Meet Josie Dybe
For as long as I could remember, I had a passion for design. I knew that I wanted to create something that would change the way people use and appreciate space and objects. I thought I would become an architect. So, in 2007, I started the architecture program at UC Berkeley in the College of Environmental Design.
Once I started school, I took every hands-on class I could even staying through summers to fit in more. I particularly enjoyed ceramics, oil painting, drawing, and woodworking. I took so many art classes that I ended up graduating with two BFA degrees, one in Architecture and one in Art Practice.
While I was finishing up my last year at Berkeley, I found that I lived a few blocks away from a little shop called Paco Collars. I had no idea what this shop was all about but the focused and fashionable people hammering away at rivets and studs intrigued me. Of course, the adorable Xoloitzcuintli sun bathing in the window helped draw me in.
I wanted to use the Paco Collars shop as a case study for my Architecture and American Cultures class final project. After exchanging a few emails, I started interviewing the founder, Ana Poe. I would stick around and ask everyone all kinds of questions about the collar making process.
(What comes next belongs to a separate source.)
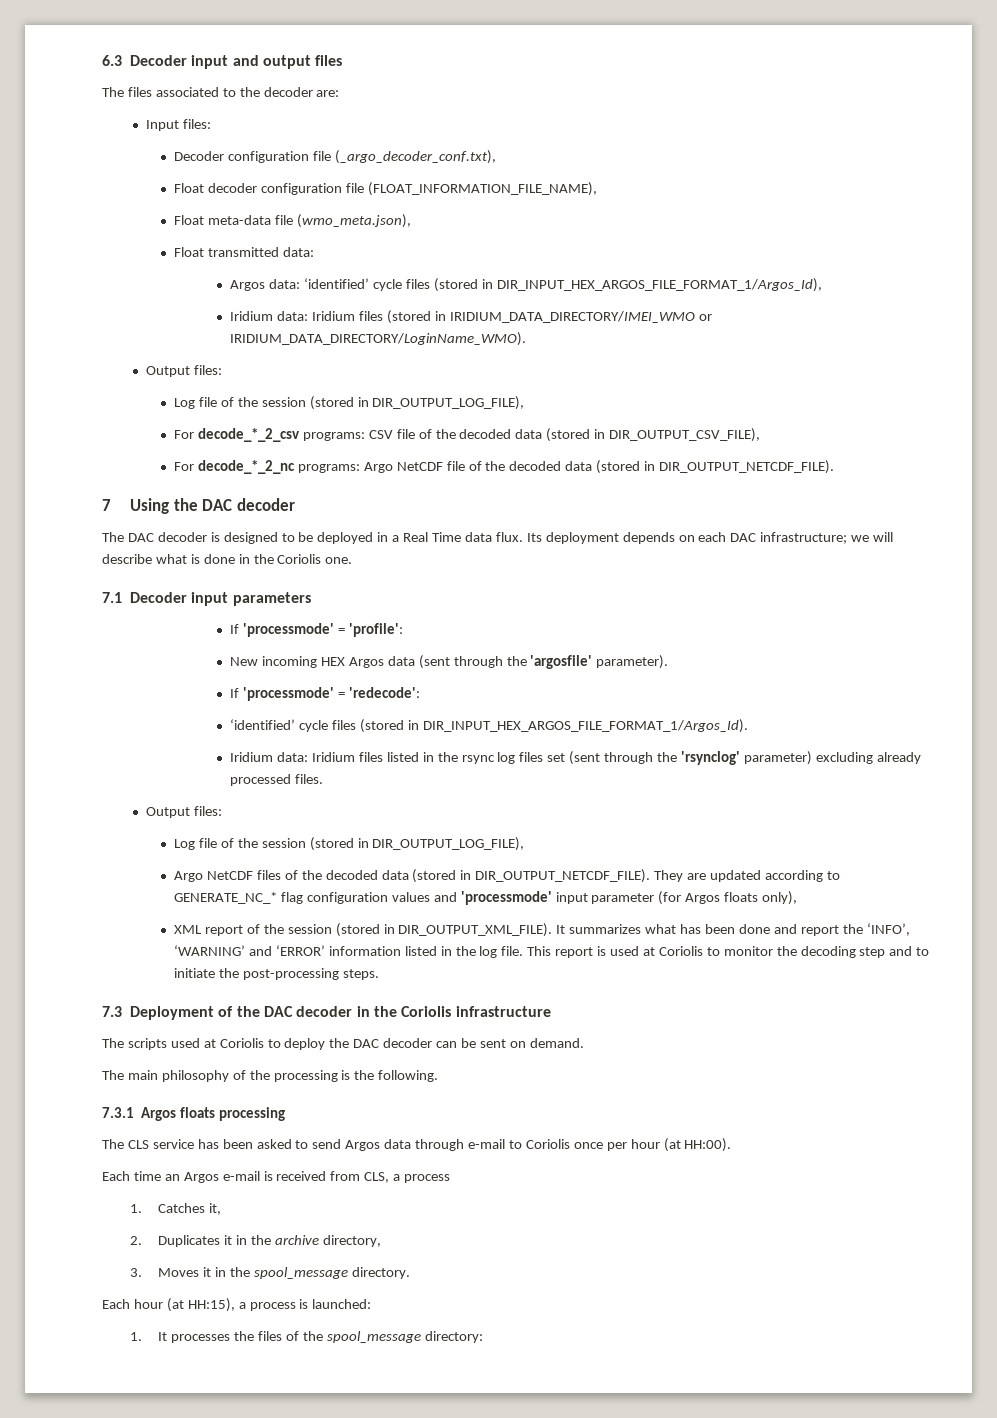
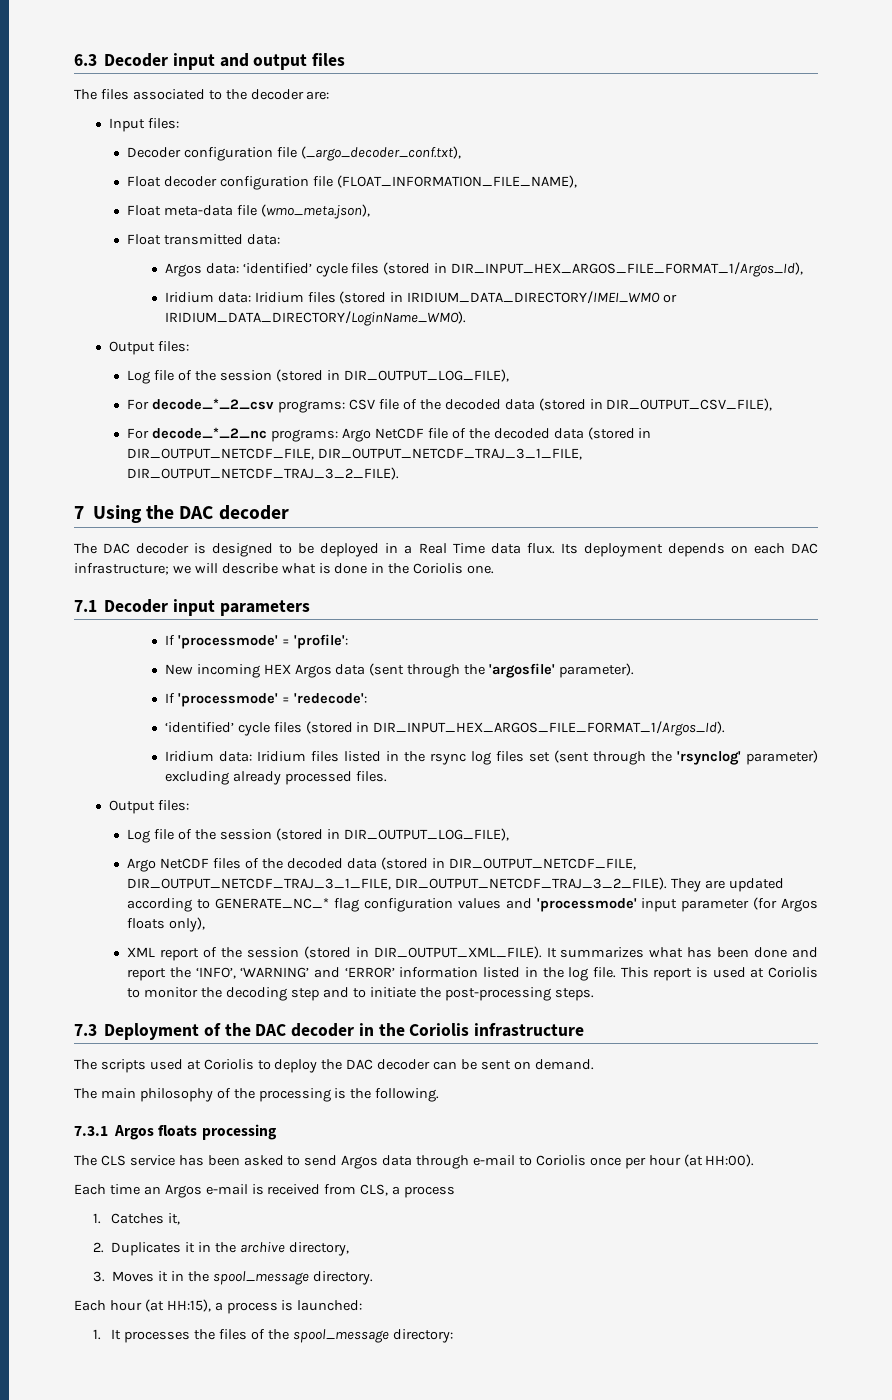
- For decode_*_2_nc programs: Argo NetCDF file of the decoded data (stored in DIR_OUTPUT_NETCDF_FILE).
+ For decode_*_2_nc programs: Argo NetCDF file of the decoded data (stored in DIR_OUTPUT_NETCDF_FILE, DIR_OUTPUT_NETCDF_TRAJ_3_1_FILE, DIR_OUTPUT_NETCDF_TRAJ_3_2_FILE).
- Argo NetCDF files of the decoded data (stored in DIR_OUTPUT_NETCDF_FILE).
+ Argo NetCDF files of the decoded data (stored in DIR_OUTPUT_NETCDF_FILE, DIR_OUTPUT_NETCDF_TRAJ_3_1_FILE, DIR_OUTPUT_NETCDF_TRAJ_3_2_FILE).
They were always happy to answer and didn't even mind that I came in one day and measured every square inch of the shop to make floor plans for my proposed redesign for my class project. Before I knew it I had volunteered to create a window display for the shop. I started spending even more time at the shop. Despite the fact that I would come in all the time to ask questions and measure things, they still invited me to start their internship program. I eagerly joined the team as an intern in the Fall of 2010.
When I started, I had no idea that I would be able to apply my architecture school knowledge to help redesign the work space of the rapidly growing business. My little class project would turn actually turn into a reality because we ended up taking over a larger space behind the store front where there once was a printing press. We were knocking down walls, adding new walls, and building custom furniture for the new work spaces. At the same time that I helped redesign the space, everyone at Paco Collars taught me different lessons on how to work with leather from cutting the hide to creating detailed tooled designs. I also learned how to provide excellent customer service, invoice and process orders, and of course how to take work with and take care of dogs. I even adopted my own Catahoula puppy through the shop's amazing friends.
I continued to work at the Paco Collars shop for a few more years, making collars and working with customers until we made our big move to Cambridge, Massachusetts in the Summer of 2013. I started a little leathercraft studio at home where I created hand-tooled leather dog collars and accessories that combined both my school and shop learned skills.
Recently, in November 2022, we moved back to the San Francisco Bay Area. I am currently setting up a new home studio where I will continue to work on my leathercraft and new oil paintings. And, even after all these years, I still work with Paco Collars! I have a new role in retail that will provide me with an environment and flexibility to continue perfecting my craft while working with dogs and people in the community I love.